National Online Social Games and E-Sports Registry

  1. OGAI maintains and publishes a registry of all registered games and service providers, along with a list of identified online money games, promoting transparency and user awareness.

Transitional Provision for User Funds

  1. Financial institutions can return user funds collected before enforcement of the Act within 180 days, without treating the repayment as facilitating online money gaming.

  2. Ensures smooth financial closure of pre-existing obligations.

Annual Report Requirement

  1. OGAI must prepare a comprehensive annual report detailing its activities, submit it to the Central Government within 180 days of the financial year’s end, and authenticate it through a meeting of OGAI, ensuring administrative accountability.

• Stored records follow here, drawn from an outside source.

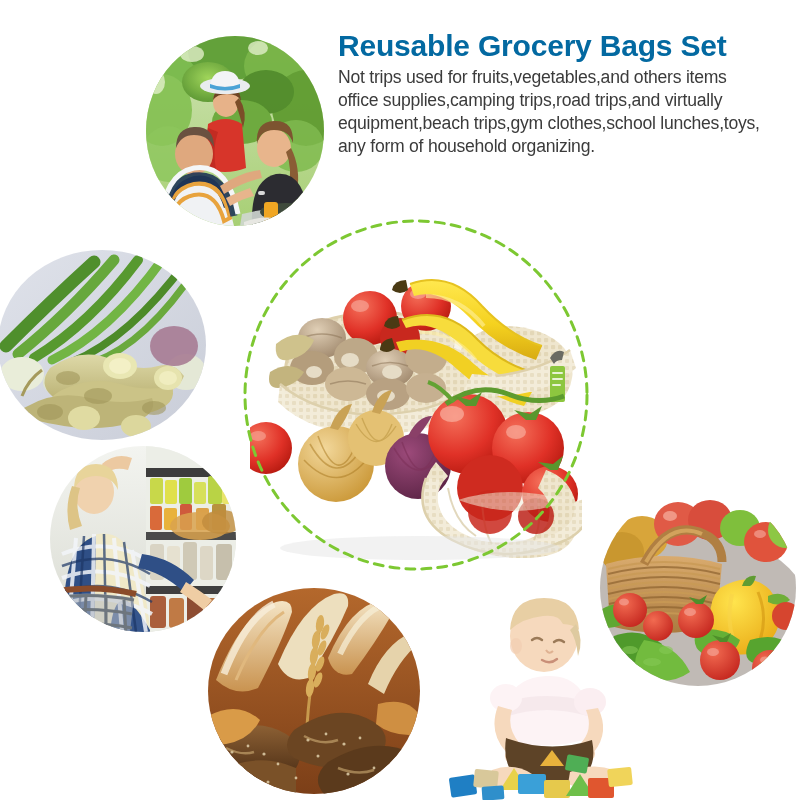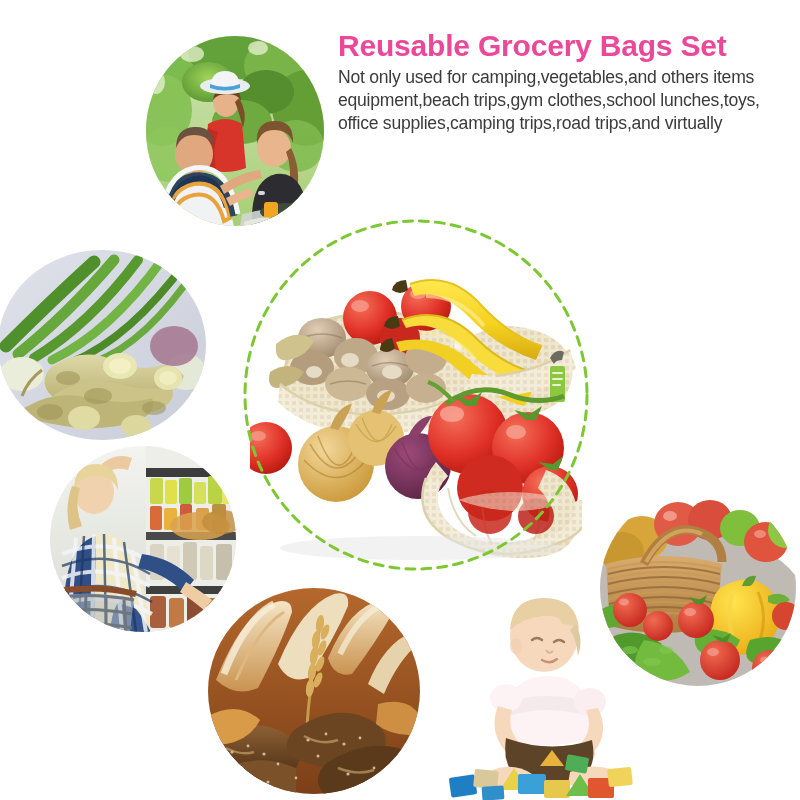"Reusable Grocery Bags Set" div.title { color: #ec4899 -> #0369a1 }
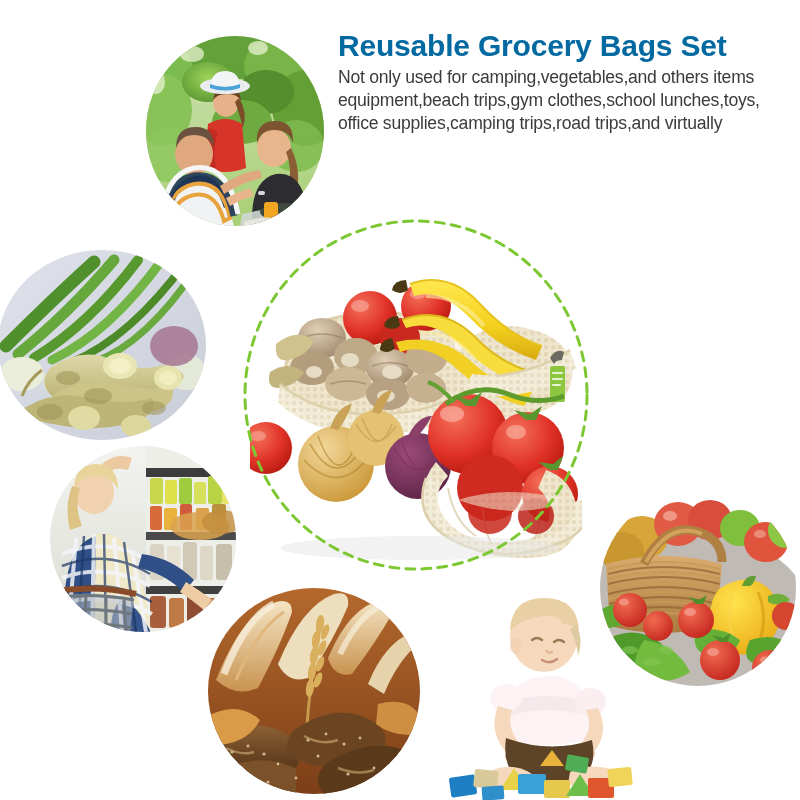"Not only used for camping,vegetables,and" span.ln { text: only used for camping,vegetables,and -> trips used for fruits,vegetables,and }
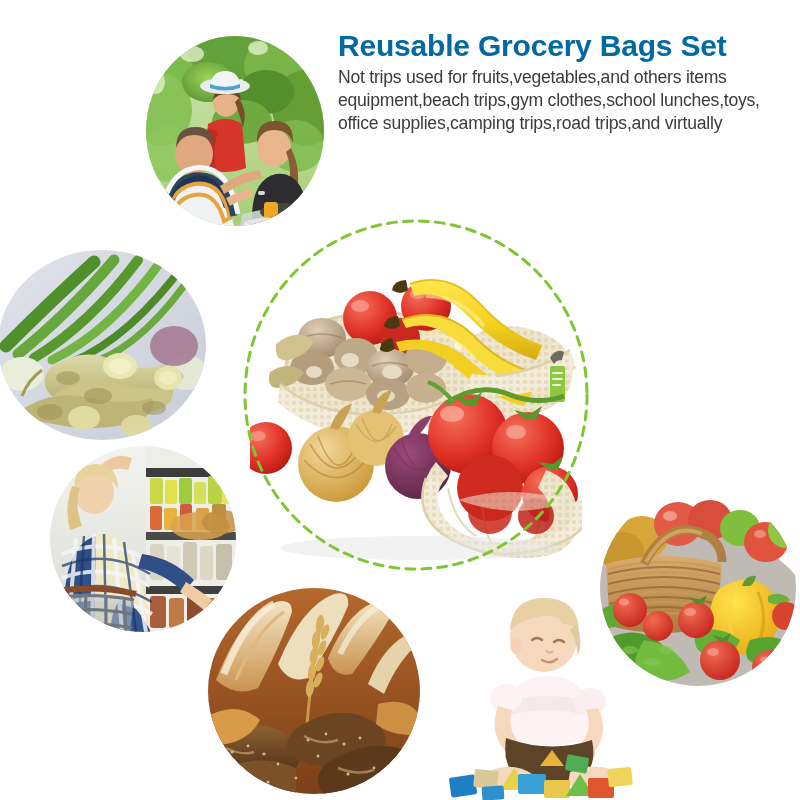"equipment,beach trips,gym clothes,school" span.ln { order: before "office supplies,camping trips,road" -> after "office supplies,camping trips,road" }
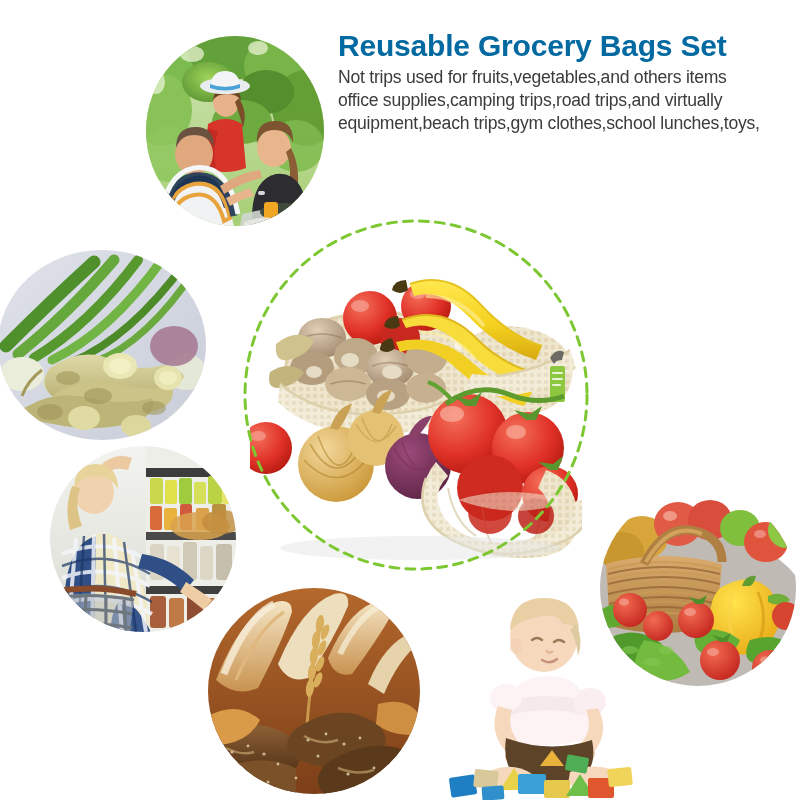"any form of household organizing." span.ln { html: none -> <span>any form of household organizing.</span> }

Growth of Online Gaming in India

The online gaming sector in India has emerged as one of the fastest-growing segments of the country’s digital economy, fueled by affordable smartphones, cheap mobile data, and a predominantly young population. India ranks among the largest online gaming markets globally in terms of user base, with over 500 million gamers in 2023, projected to surpass 650 million by 2025. Despite its vast potential, the industry is heavily dominated by Real Money Gaming (RMG), including fantasy sports, rummy, poker, and similar platforms. In 2023, the online gaming revenue in India was estimated at around ₹16,000 crore, with RMG contributing 80–86% of this revenue. Non-monetary games such as casual, educational, and e-sports form a smaller but steadily growing segment. The RMG sector contributes approximately ₹20,000 crore annually in GST, attracts ₹25,000 crore in investments, generates employment for nearly two lakh people, and supports over 400 companies.

Why the Ban Was Imposed

Despite the sector’s economic significance, the dominance of RMG has raised serious social concerns. Addiction and massive financial losses are widespread, with an estimated 45 crore Indians collectively losing about ₹20,000 crore each year on real-money gaming platforms. Mental health issues, including suicides linked to gambling debts, have been reported, such as the 32 cases recorded by Karnataka police in just 31 months. Furthermore, the industry structure is distorted, as 86% of online gaming revenues are concentrated in RMG platforms, leaving little room for creative or educational games to thrive.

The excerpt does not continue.